Consumer expectations are changing across the board. The world has become faster and more digitized. Payments in particular have been moving towards real-time operations for years, further expedited by the COVID-19 pandemic. Yet, physical credit and debit card issuance can still move at a snail’s pace. The solution? Digital issuance.
To learn more about whether digital issuance of new or lost debit and credit cards is important and relevant to cardholders, PaymentsJournal sat down with Randy Piatt, Vice President of Product Solutions and Marketing at Fiserv and Sarah Grotta, Director of Debit and Alternative Products Advisory Service at Mercator Advisory Group.
The transformation of cardholder expectations
Payments industry professionals have been prophesizing exponential growth towards digitization for years now, and only very recently have those theories been borne out. “We’ve had digital wallets since 2014 or so,” said Piatt. “We keep talking about the time that people are suddenly going to shift overwhelmingly to digital, and it was always, ‘It’s next year, it’s next year, it’s next year…’ What we found in the pandemic was an actual tipping point that forced people to be digital.”
Financial institution customers by and large want to interact digitally with their bank, rather than needing to call or meet in person. This preference holds for all people irrespective of demographic, facilitated by the massive digital adoption resulting from the COVID-19 pandemic. “We used to talk about the digital divide,” noted Grotta. “That divide is really blurring now.” The definition of “digital native” is broadening to include older generations.
Merchants are also pushing for digital purchase initiation, even for in-store purchases, as businesses move towards curbside and in-store pickup. “Merchants seem to be OK with higher interchange rates that come with card-not-present [transactions] simply because they know they’re closing out a purchase in an easier way,” Piatt explained. More than that, both merchants and consumers are beginning to recognize that digital wallets are, without debate, the safest payment capability on the planet today.
The importance of digital issuance in the customer journey
Digital issuance is all about creating and maintaining connectivity to cardholders and their spend. For new card experiences, how do you get cards to customers while managing card production costs? The answer is digital issuance. For replacement card experiences, how do you avoid the attrition of spend when customers develop spend habits with another card while they wait for the physical plastic? Again, the answer is digital issuance.
Piatt shared an anecdote about losing his debit card and subsequently cancelling the card until a replacement could be sent by the card issuer. “In the middle of watching a March Madness game, the subscription cancelled because they had sent the notice that they had closed my card,” Piatt shared. “But there was no digital issuance, so I couldn’t get the new card credentials.” He ended up renewing the subscription with a different card, so the initial card issuer lost that share of spend.
Additionally, a 2020 Fiserv study showed that roughly one-third of consumers who receive a new card in the mail actually wait another 2-3 weeks before they actually activate it. “We’re not just talking the 7-10 days for delivery, we’re talking possibly 3-4 weeks of no spend, and spend on a different card that maybe is not from that issuer,” clarified Piatt. Digital issuance erases that gap. In a world where most everything is measured in moments, not days, issuers would do well not to underestimate cardholders.

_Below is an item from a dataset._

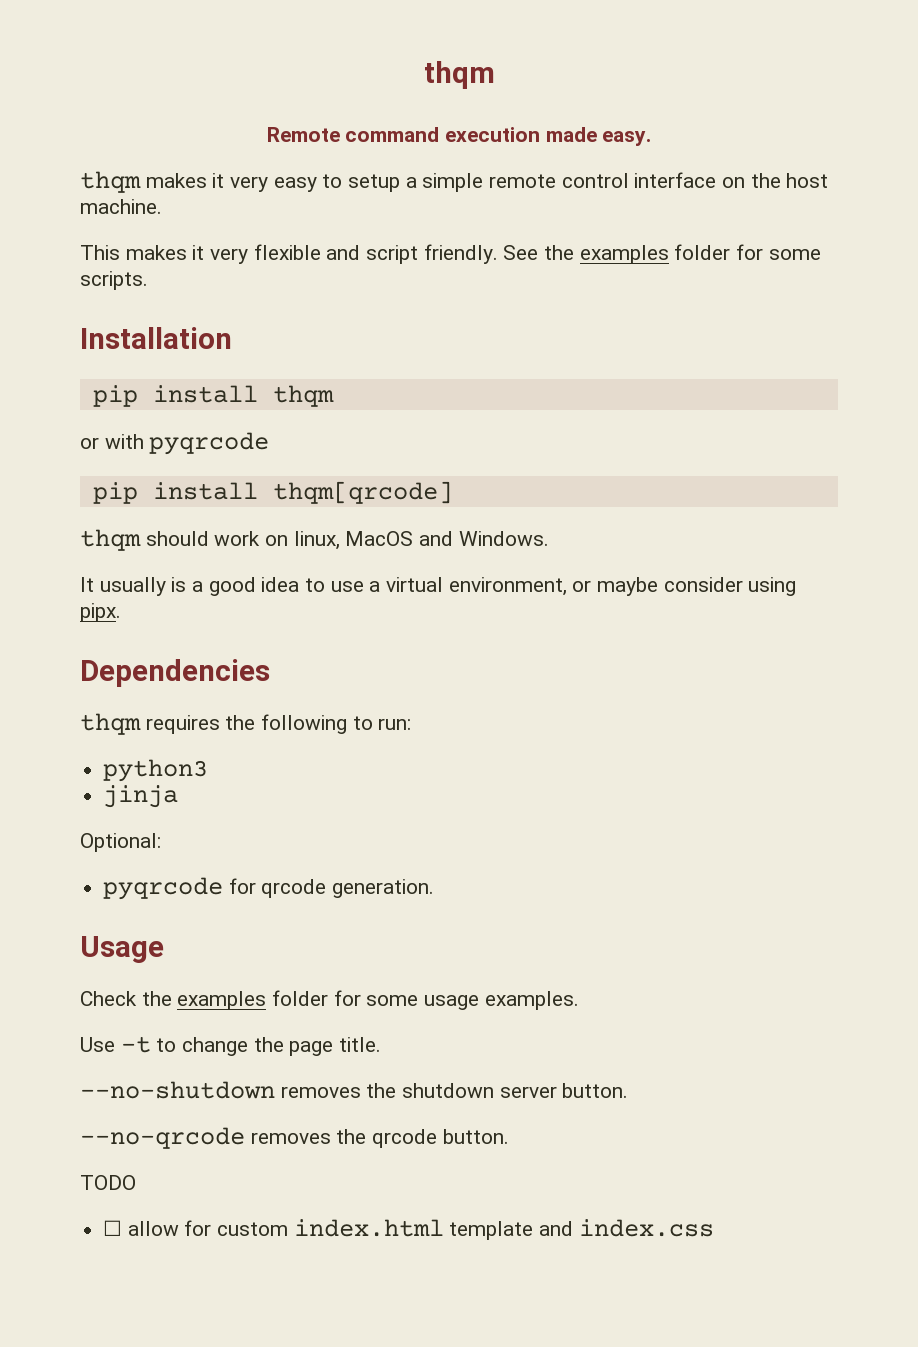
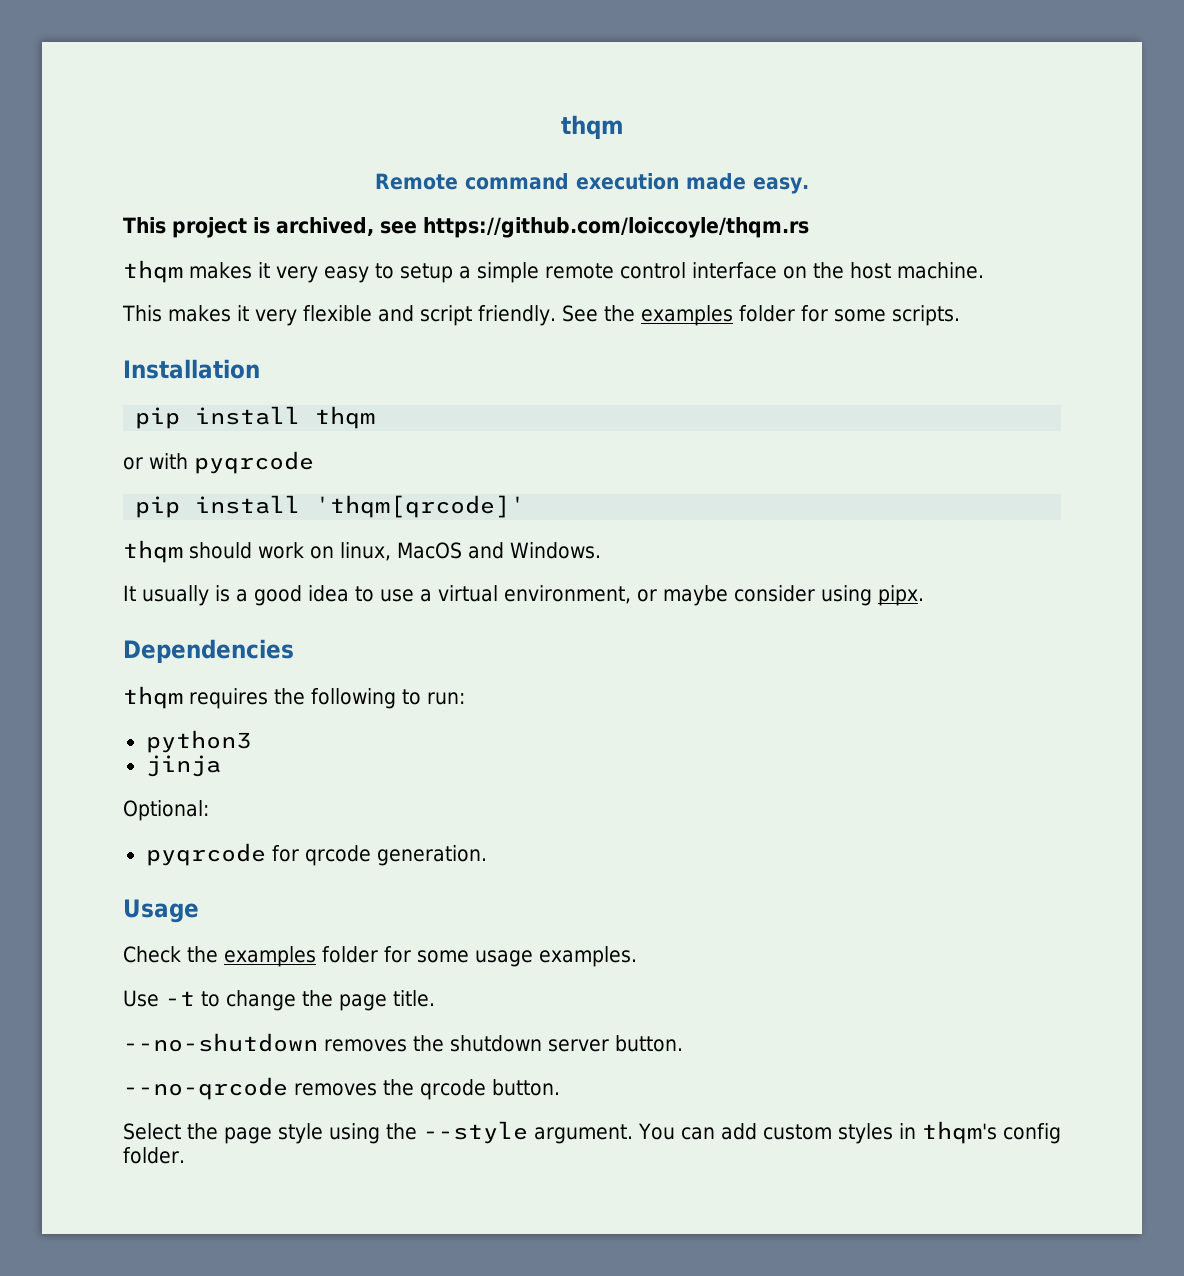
(652, 138) none -> [123,217,809,238] // This project is archived, see https://github.com/loiccoyle/thqm.rs
[272,481,453,504] thqm[qrcode] -> [315,495,526,518] 'thqm[qrcode]'
[80,1175,136,1190] [103,1219,714,1240] TODO // ☐ allow for custom index.html template and index.css -> [123,1121,1061,1144] [123,1147,185,1164] Select the page style using the --style argument. You can add custom styles in thqm's config folder.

The necessity of the instant issue experience
The reality is that cardholders have developed real-time expectations through the other digital experiences they have in their life. “People are essentially permanently anchored to their mobile devices,” Piatt pointed out. “At this point, it’s an extension of who they are… some people might say that Wi-Fi needs to be now on Maslow’s hierarchy of needs.”
For card issuers, real-time connectivity to their systems of record for card credentials is key. For debit cards in particular, this is quite a hill to climb, as those integrations are not real time, but can be overnight. Still, overnight means customers get a digitally issued card 6-9 days faster than the normal plastic delivery, which is a meaningful improvement.
Some issuers might be overwhelmed by the length of an instant issuance project, but there are ways to break it down into categories. “For example, they might look at first starting with the introduction of digital issuance for new accounts, or they might start digital issuance in their call center to help with lost or stolen replacements,” suggested Grotta. “I don’t think that you necessarily need to boil the ocean. You can work your way into it until you achieve your goal of being able to offer digital issuance on all channels.”
How issuers can respond to the real-time expectation
There are three main things for issuers to consider in their response to this modern expectation:
- Know the competition – Issuers are not up against other financial institutions; they are competing with all of the real-time digital experiences elsewhere in customers’ lives.
- Focus on infrastructure – To do digital issuance the right way, ensure that all cards are enabled for digital wallets, and work purposefully to solve for real-time integration into the back-end banking core, even to the point of changing cores if necessary.
- Invest resources deliberately – Don’t think about instant digital issuance merely in terms of reducing human capital, but with an eye towards intentional assignment of resources to more profitable activities.
“For some issuers, this is going to require a difficult conversation,” Piatt concluded. “‘Can my system, my technology stack, get me there today? If it can’t, am I willing to make a change?’… Otherwise, you’re not going to be able to compete with the other digital experiences that fintechs, retailers, and other institutions are bringing to market.”